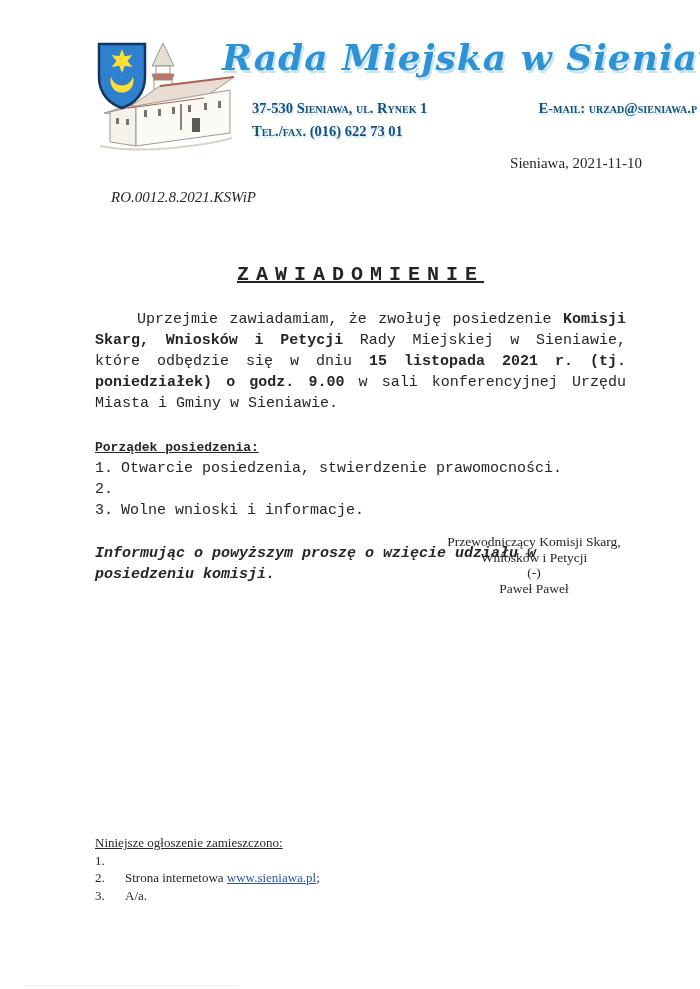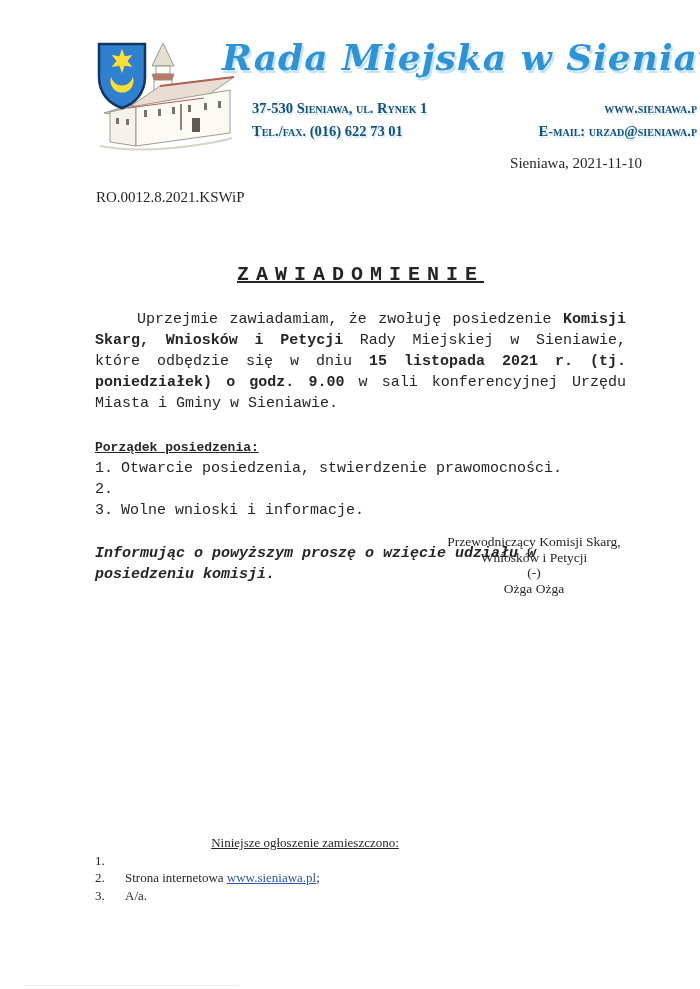--- a/index.html
+++ b/index.html
@@ -178,7 +178,6 @@
     <div>Tel./fax. (016) 622 73 01</div>
   </div>
   <div class="contact contact-right">
-    <div>www.sieniawa.p</div>
     <div>E-mail: urzad@sieniawa.p</div>
   </div>
 

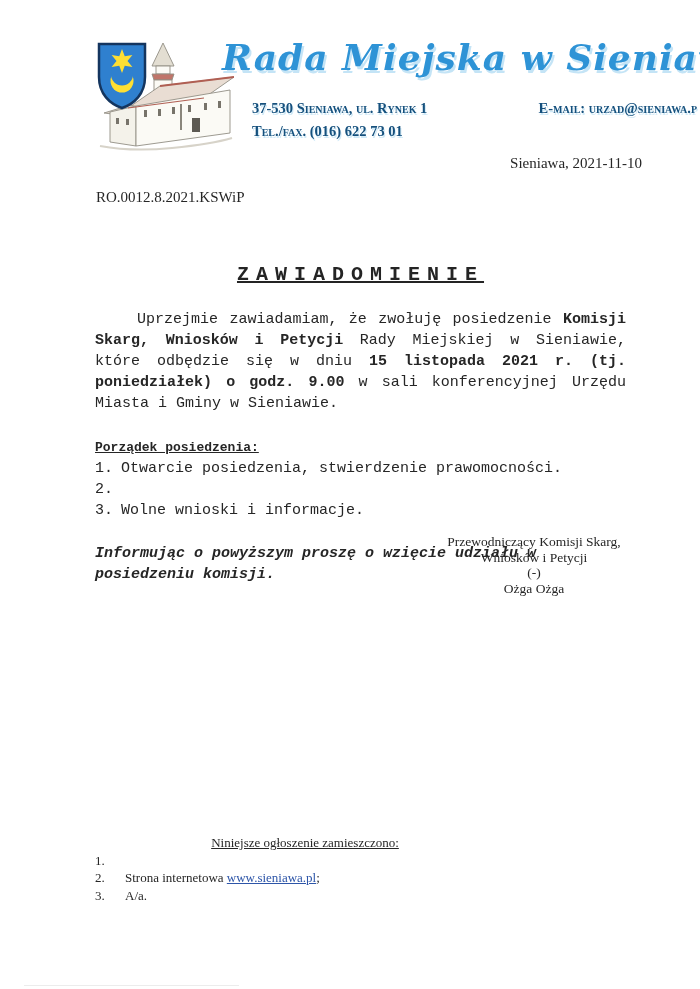--- a/index.html
+++ b/index.html
@@ -52,8 +52,9 @@
   }
   .refno {
     position: absolute;
-    left: 96px; top: 189px;
+    left: 111px; top: 189px;
     font-size: 15px;
+    font-style: italic;
   }
 
   

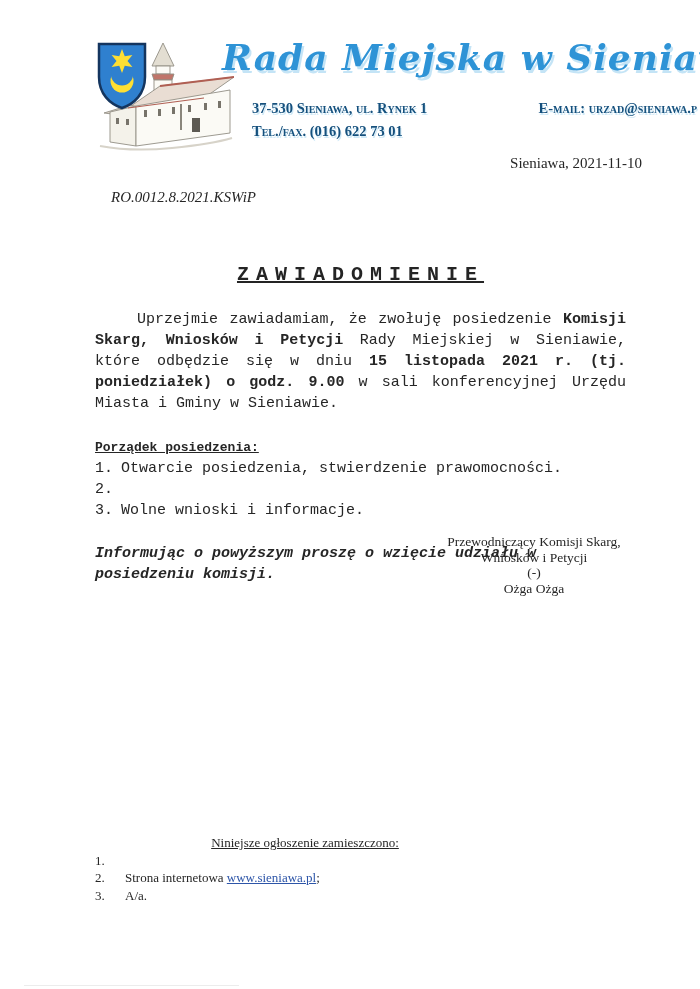--- a/index.html
+++ b/index.html
@@ -214,7 +214,7 @@
     <div>Przewodniczący Komisji Skarg,</div>
     <div>Wniosków i Petycji</div>
     <div>(-)</div>
-    <div>Ożga Ożga</div>
+    <div>Paweł Paweł</div>
   </div>
 
   <footer>

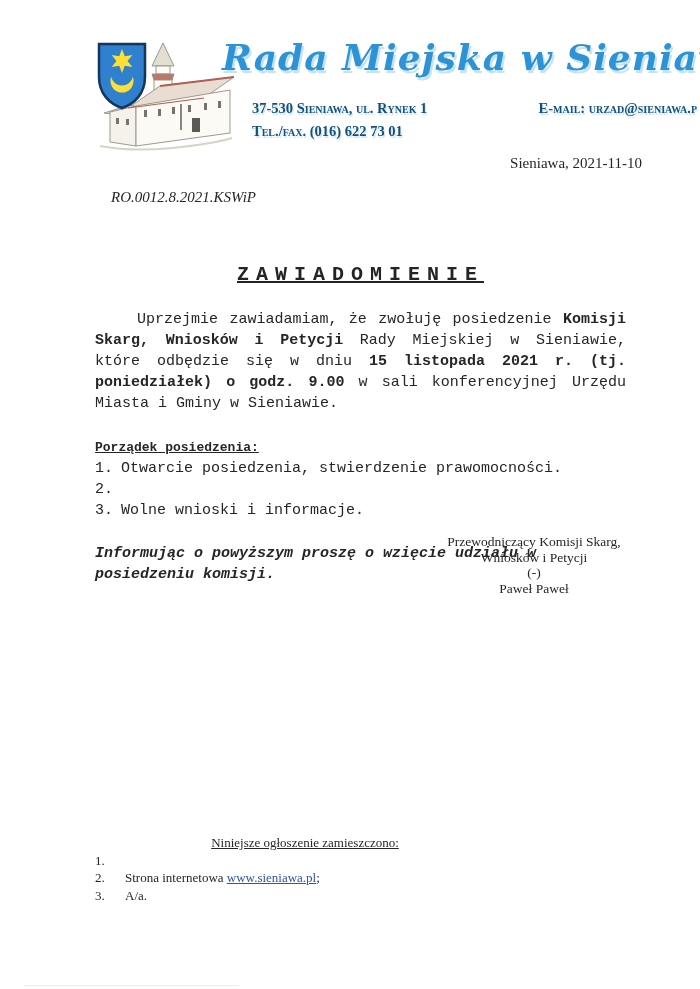--- a/index.html
+++ b/index.html
@@ -112,7 +112,7 @@
     font-size: 13px;
     line-height: 17.5px;
   }
-  .footer-heading { text-decoration: underline; text-align: center; }
+  .footer-heading { text-decoration: underline; }
   .footer-item { display: flex; }
   .footer-item .num { flex: 0 0 30px; }
   .site-link { color: #2d55a8; text-decoration: underline; cursor: pointer; }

■ ■ ■

Problem to solve: Pictures stay out of the copy, while everything else in the records above goes in exactly as written.

Solution for this exercise:
--- a/index.html
+++ b/index.html
@@ -178,7 +178,6 @@
     <div>Tel./fax. (016) 622 73 01</div>
   </div>
   <div class="contact contact-right">
-    <div>www.sieniawa.p</div>
     <div>E-mail: urzad@sieniawa.p</div>
   </div>
 

--- a/index.html
+++ b/index.html
@@ -52,8 +52,9 @@
   }
   .refno {
     position: absolute;
-    left: 96px; top: 189px;
+    left: 111px; top: 189px;
     font-size: 15px;
+    font-style: italic;
   }
 
   

--- a/index.html
+++ b/index.html
@@ -214,7 +214,7 @@
     <div>Przewodniczący Komisji Skarg,</div>
     <div>Wniosków i Petycji</div>
     <div>(-)</div>
-    <div>Ożga Ożga</div>
+    <div>Paweł Paweł</div>
   </div>
 
   <footer>

--- a/index.html
+++ b/index.html
@@ -112,7 +112,7 @@
     font-size: 13px;
     line-height: 17.5px;
   }
-  .footer-heading { text-decoration: underline; text-align: center; }
+  .footer-heading { text-decoration: underline; }
   .footer-item { display: flex; }
   .footer-item .num { flex: 0 0 30px; }
   .site-link { color: #2d55a8; text-decoration: underline; cursor: pointer; }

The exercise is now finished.